ML: What we would envision is we would try to gather all of the safety and immune response stimulation data that one needs to be able to move into places like Guinea, Liberia. There’s only a limited number of doses, but we would envision doing that first. One could also envision doing these safety immunogenicity studies in even contacts of cases who are taking care of those cases. But first and foremost is healthcare workers because, whoever gets sick, they need a lot of intensive care with Ebola. And if you don’t have doctors and nurses in hospitals. and health centers because they’re afraid of the disease, that’s a crisis. We may be able to change that, at least that part, with the first sets of doses that will be available over let’s say the next 6-8 months.

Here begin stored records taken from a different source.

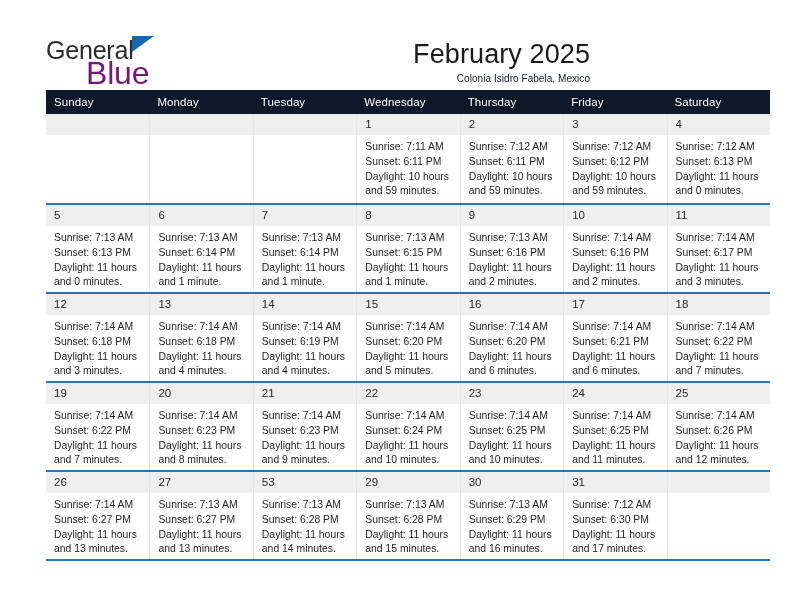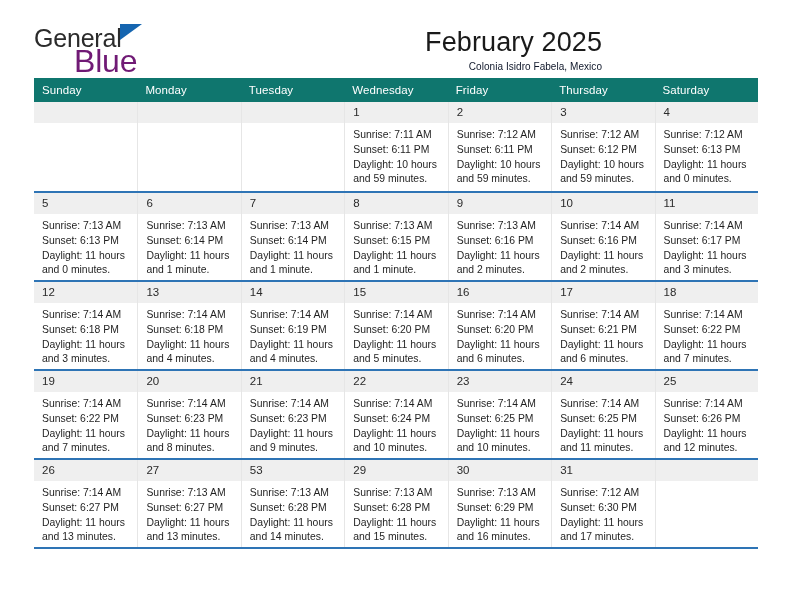"General" .page { padding: 0 -> 12px }
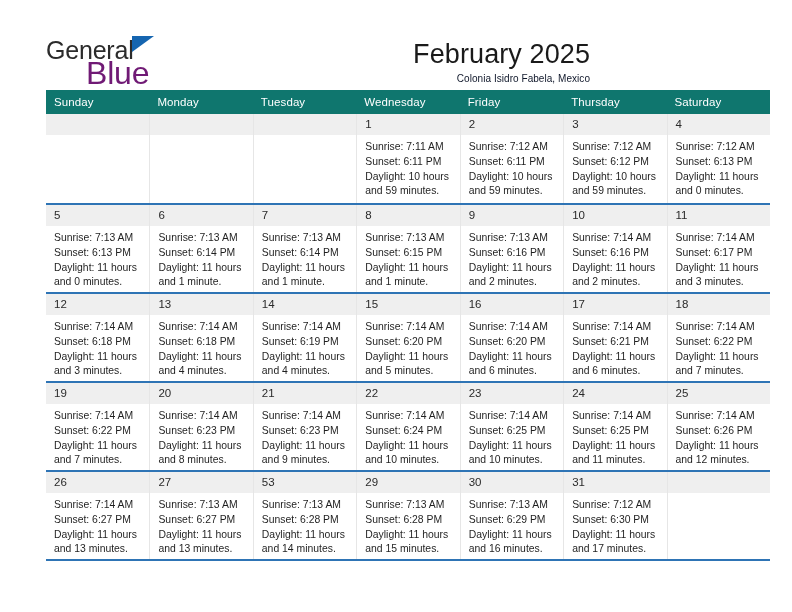"Sunday" .weekdays { background: #0f766e -> #0f172a }
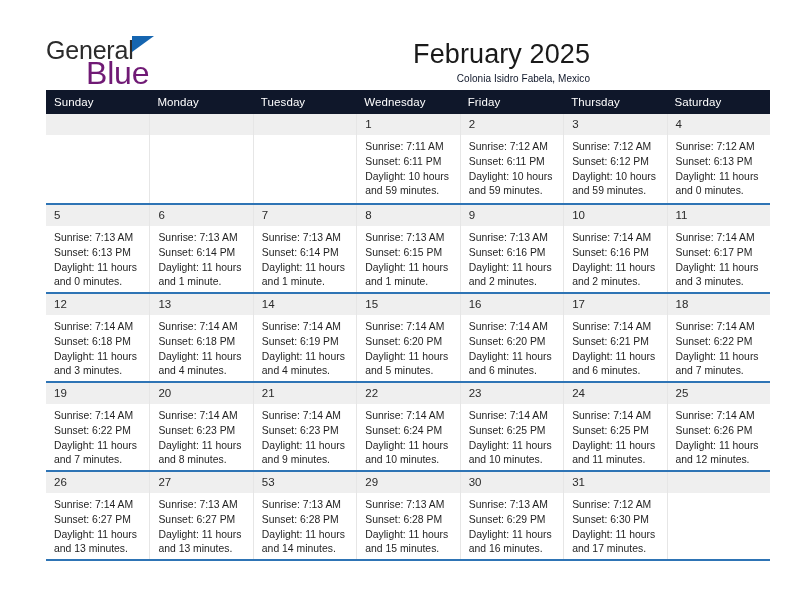"Friday" div.weekday { order: before "Thursday" -> after "Thursday" }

The way this epidemic is raging is anyone’s question what’s going to happen. There have been a few isolated cases in Nigeria. There was a case in Senegal. But we just can’t predict, and all it takes is a bit of bad luck.
 
TB: The International Consortium (which includes UMB) that has been assembled to speed the development of this vaccine has been called unprecedented. Can you talk more about the progress of this effort and what makes it unique?
ML: It’s the first time that everybody’s gotten together and done this, this quickly. So far, it’s working. We won’t know for sure until we get the first doses into people in West Africa. Samba and I each were tracked down by the World Health Organization, I think it was either Aug. 10 or 11, and here we are looking at getting the vaccine into people in September, in West Africa, having the clinical protocol for this study. The protocol was made very quickly, having it reviewed by three different ethics committees in Mali, having it reviewed by a WHO ethics committee, and by a University of Maryland, Baltimore ethics committee. Having arrangements to move the vaccine from NIH to Oxford, where they will take responsibility for then shopping it to us. Doing all this to make it the shortest regulatory oversight possible. This is historic how quickly it’s occurred.
But it’s an important dress rehearsal because we know for example that sooner or later there will be another bad influenza pandemic. History tells us that will happen. And we’re going to have to learn how to do this on a much, much bigger scale when that happens.